> _Task description_: From the data below, retype exactly the lines starting with the one that contains "Cafeteira Elétrica Cadence" and ending with the one that contains "total: 11030.60 -> 12408.50", both included.

> _Revision comparison data_:
+===+

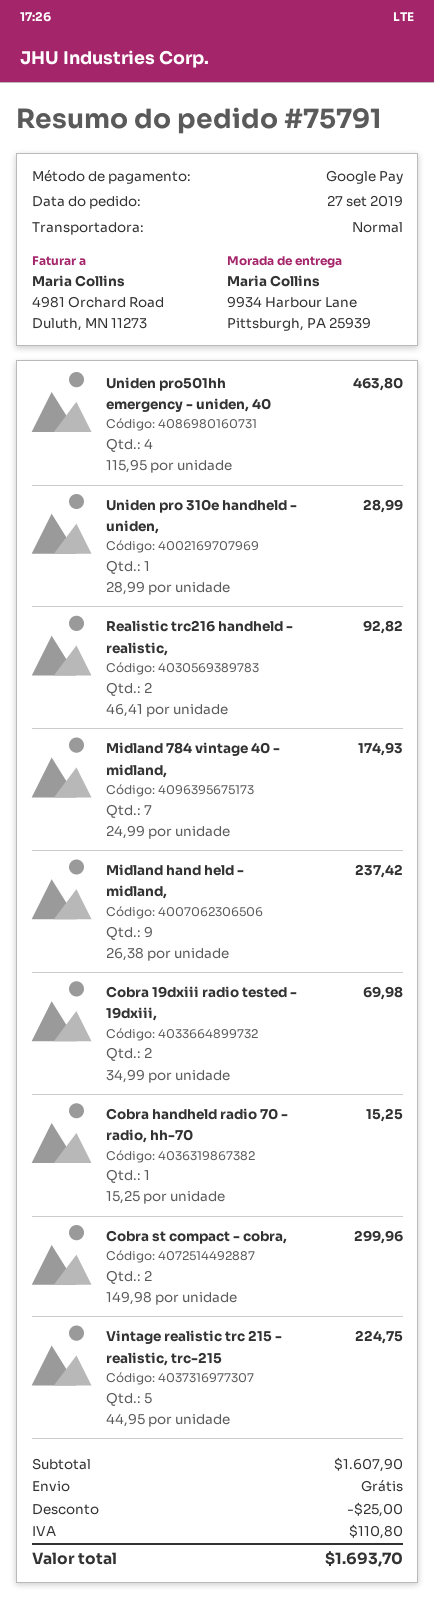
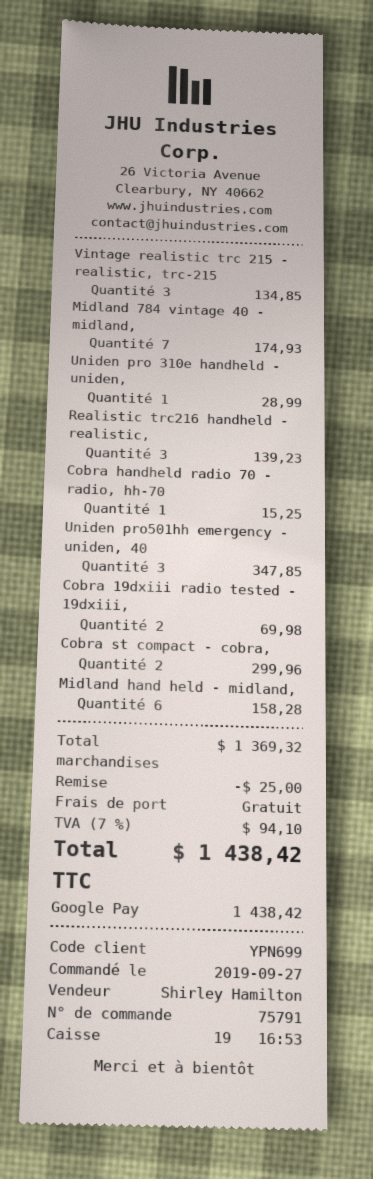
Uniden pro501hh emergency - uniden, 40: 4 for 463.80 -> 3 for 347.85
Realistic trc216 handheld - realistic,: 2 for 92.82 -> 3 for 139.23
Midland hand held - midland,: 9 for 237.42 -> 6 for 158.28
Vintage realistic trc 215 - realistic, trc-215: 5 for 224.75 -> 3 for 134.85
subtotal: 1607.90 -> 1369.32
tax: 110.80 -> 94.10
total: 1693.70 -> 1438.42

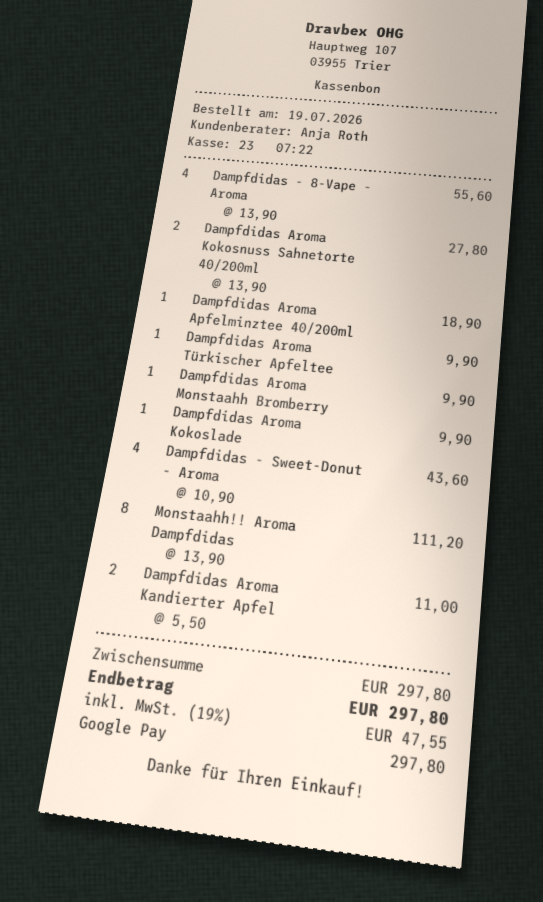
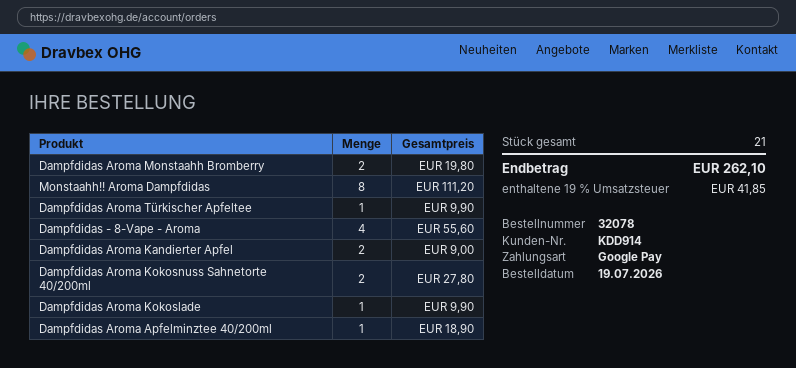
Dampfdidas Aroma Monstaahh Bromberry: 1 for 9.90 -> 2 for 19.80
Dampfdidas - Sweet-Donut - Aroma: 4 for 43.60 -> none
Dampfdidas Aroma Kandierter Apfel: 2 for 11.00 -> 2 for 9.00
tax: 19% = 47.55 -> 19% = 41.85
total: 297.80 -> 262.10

+===+

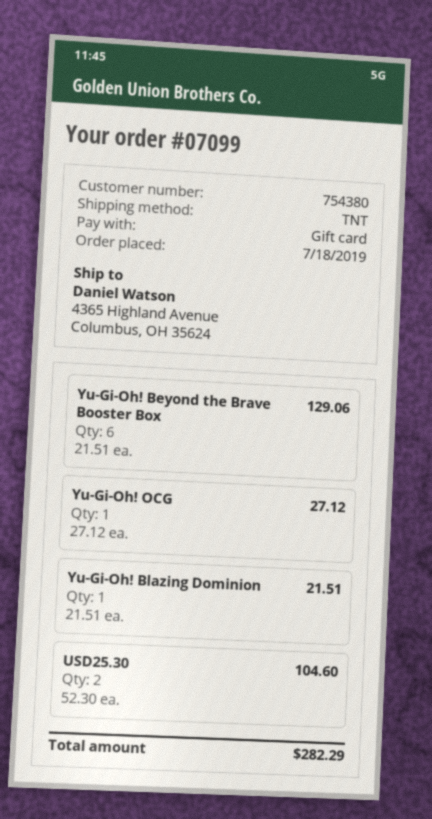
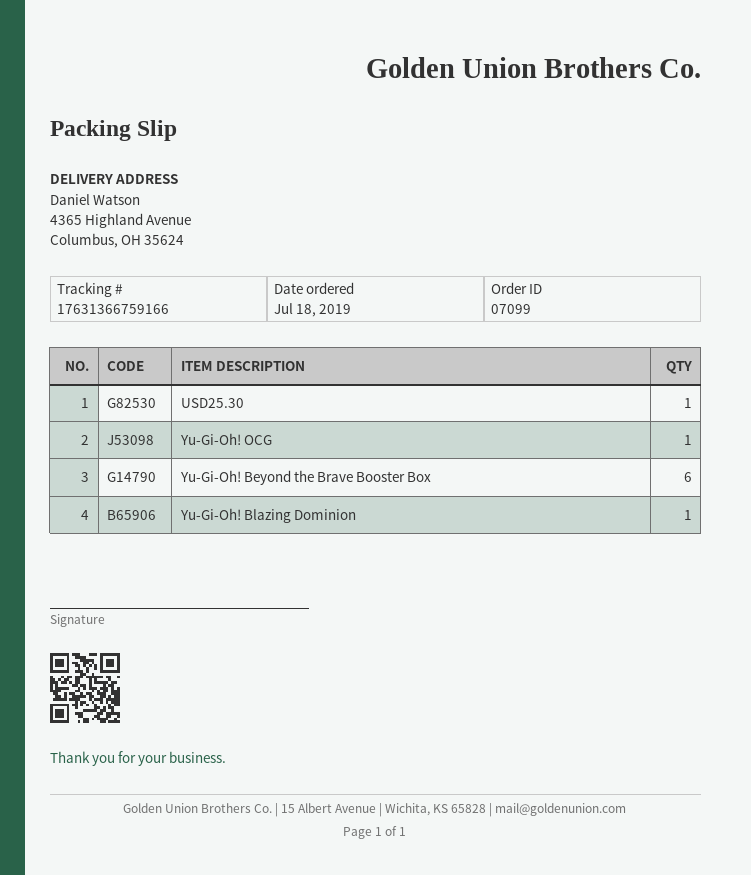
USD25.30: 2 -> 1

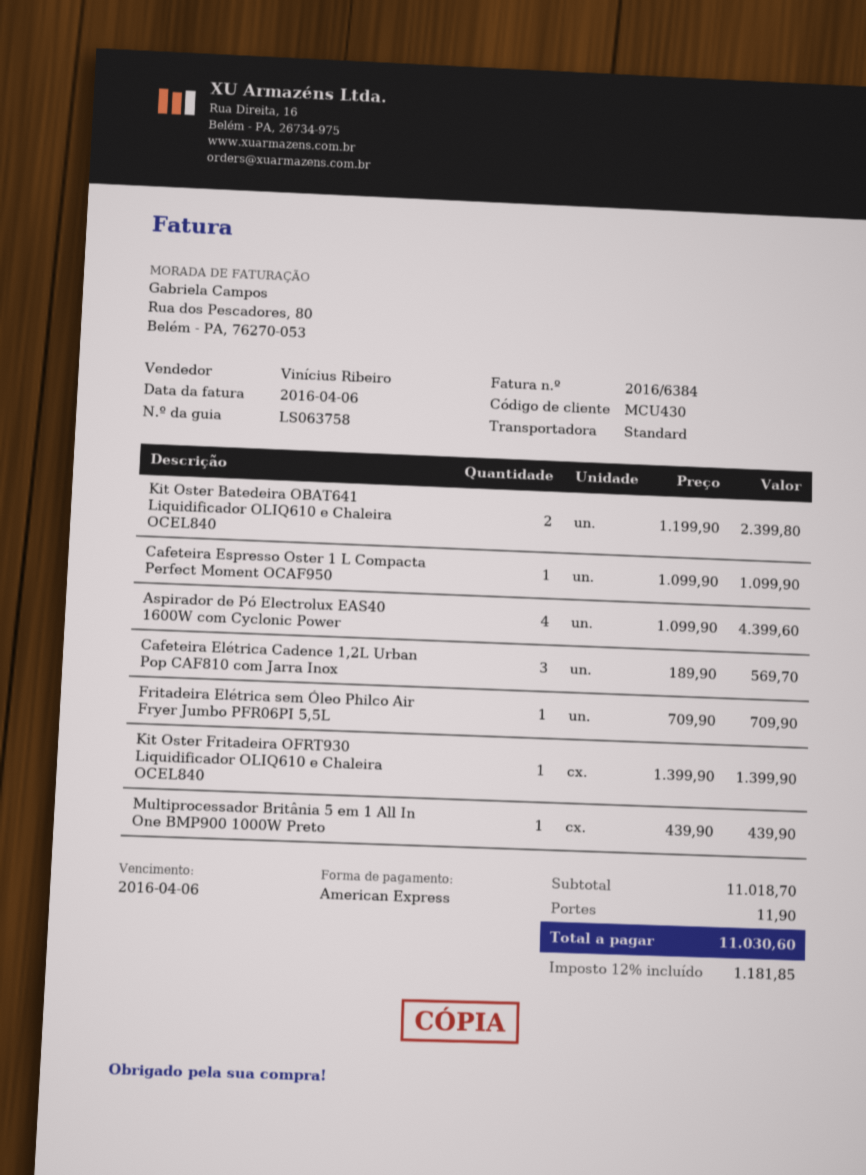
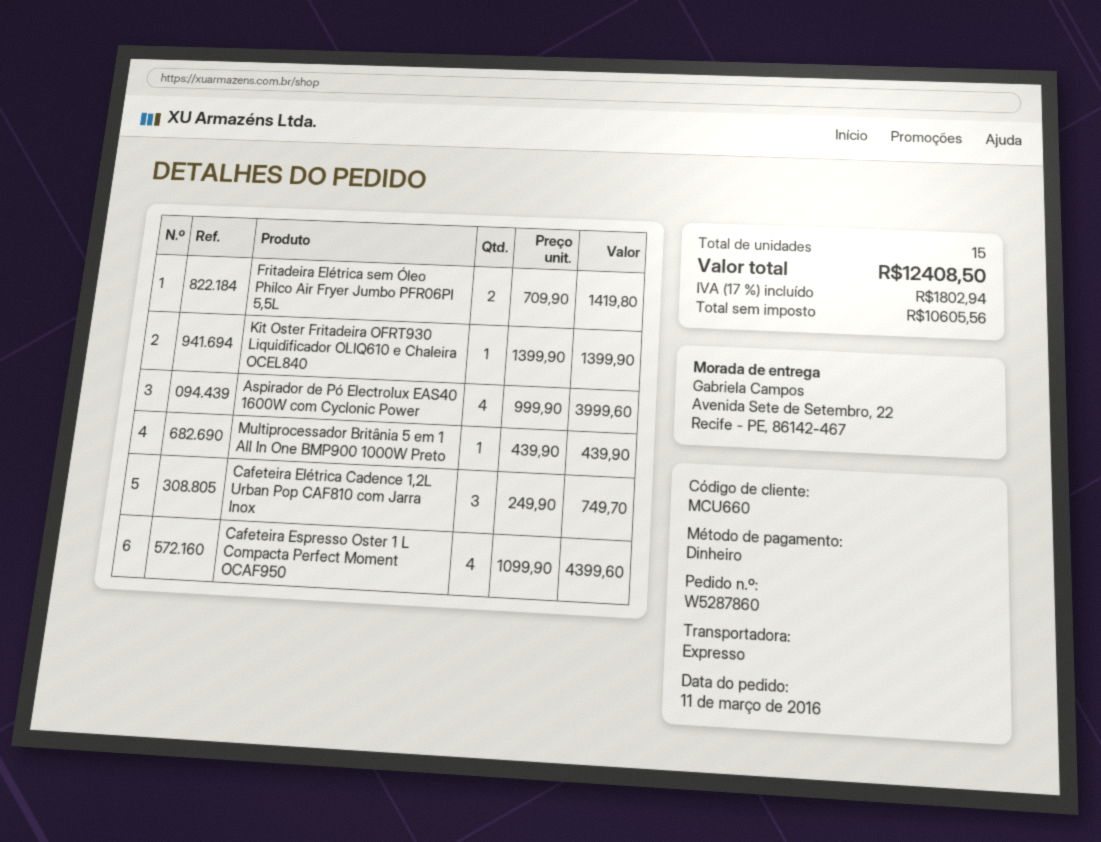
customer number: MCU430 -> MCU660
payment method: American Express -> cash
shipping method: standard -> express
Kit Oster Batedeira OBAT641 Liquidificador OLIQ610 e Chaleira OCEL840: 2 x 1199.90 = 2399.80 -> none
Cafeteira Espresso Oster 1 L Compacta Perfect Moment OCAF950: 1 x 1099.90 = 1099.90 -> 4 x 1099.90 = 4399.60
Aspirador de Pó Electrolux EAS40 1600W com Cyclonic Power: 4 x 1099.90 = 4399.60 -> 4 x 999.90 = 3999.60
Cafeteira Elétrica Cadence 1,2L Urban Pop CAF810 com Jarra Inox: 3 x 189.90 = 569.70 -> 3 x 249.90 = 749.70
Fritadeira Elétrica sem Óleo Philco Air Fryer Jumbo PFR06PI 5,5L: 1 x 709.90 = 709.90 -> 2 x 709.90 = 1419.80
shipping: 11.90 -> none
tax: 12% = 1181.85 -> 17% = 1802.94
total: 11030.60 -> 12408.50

+===+

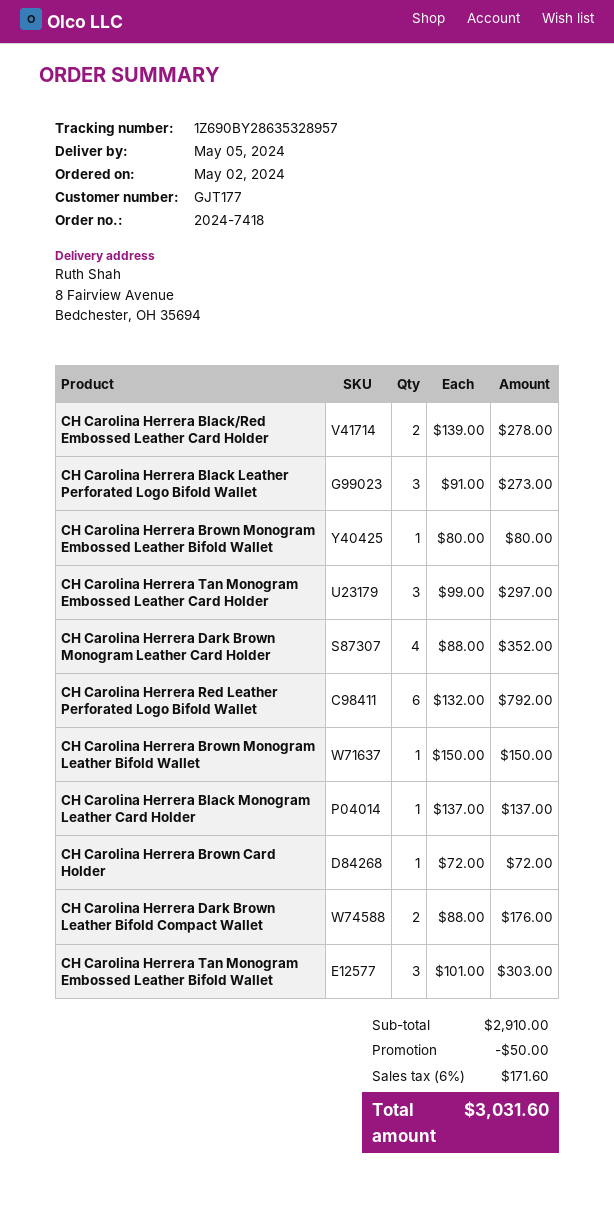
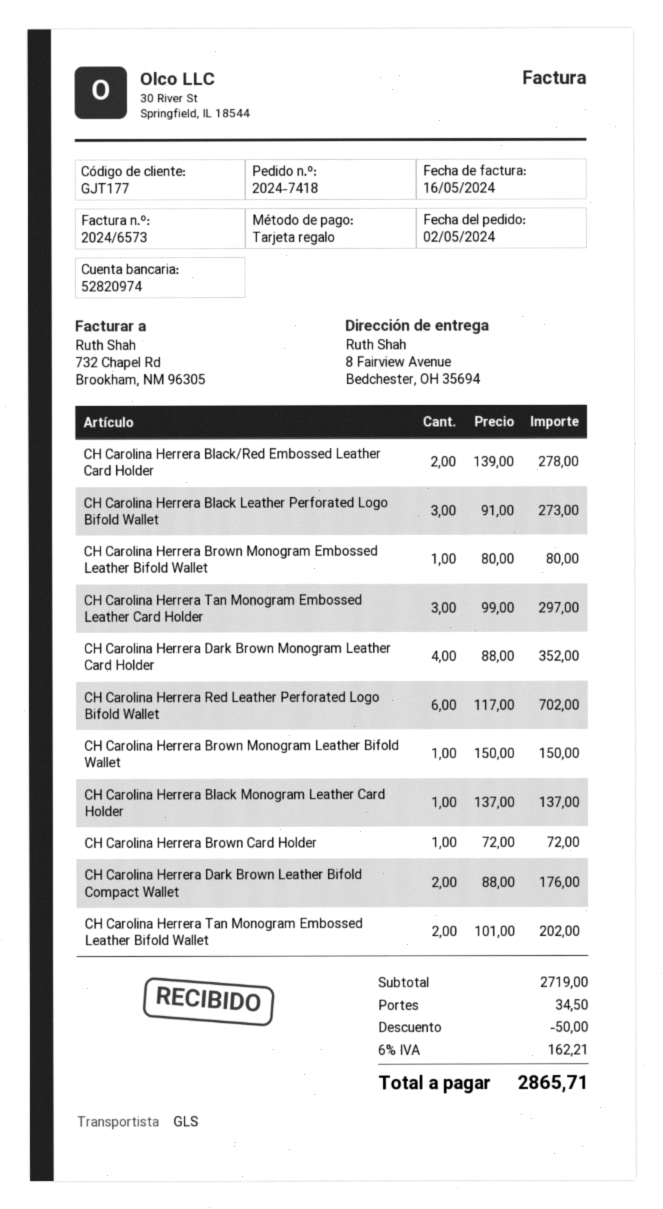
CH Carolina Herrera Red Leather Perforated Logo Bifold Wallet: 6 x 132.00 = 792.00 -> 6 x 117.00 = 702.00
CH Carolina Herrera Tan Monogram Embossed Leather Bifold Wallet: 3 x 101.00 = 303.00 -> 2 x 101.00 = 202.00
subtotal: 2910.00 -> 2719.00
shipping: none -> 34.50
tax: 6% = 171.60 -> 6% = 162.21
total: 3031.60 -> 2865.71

+===+

> _Written response_:
Cafeteira Elétrica Cadence 1,2L Urban Pop CAF810 com Jarra Inox: 3 x 189.90 = 569.70 -> 3 x 249.90 = 749.70
Fritadeira Elétrica sem Óleo Philco Air Fryer Jumbo PFR06PI 5,5L: 1 x 709.90 = 709.90 -> 2 x 709.90 = 1419.80
shipping: 11.90 -> none
tax: 12% = 1181.85 -> 17% = 1802.94
total: 11030.60 -> 12408.50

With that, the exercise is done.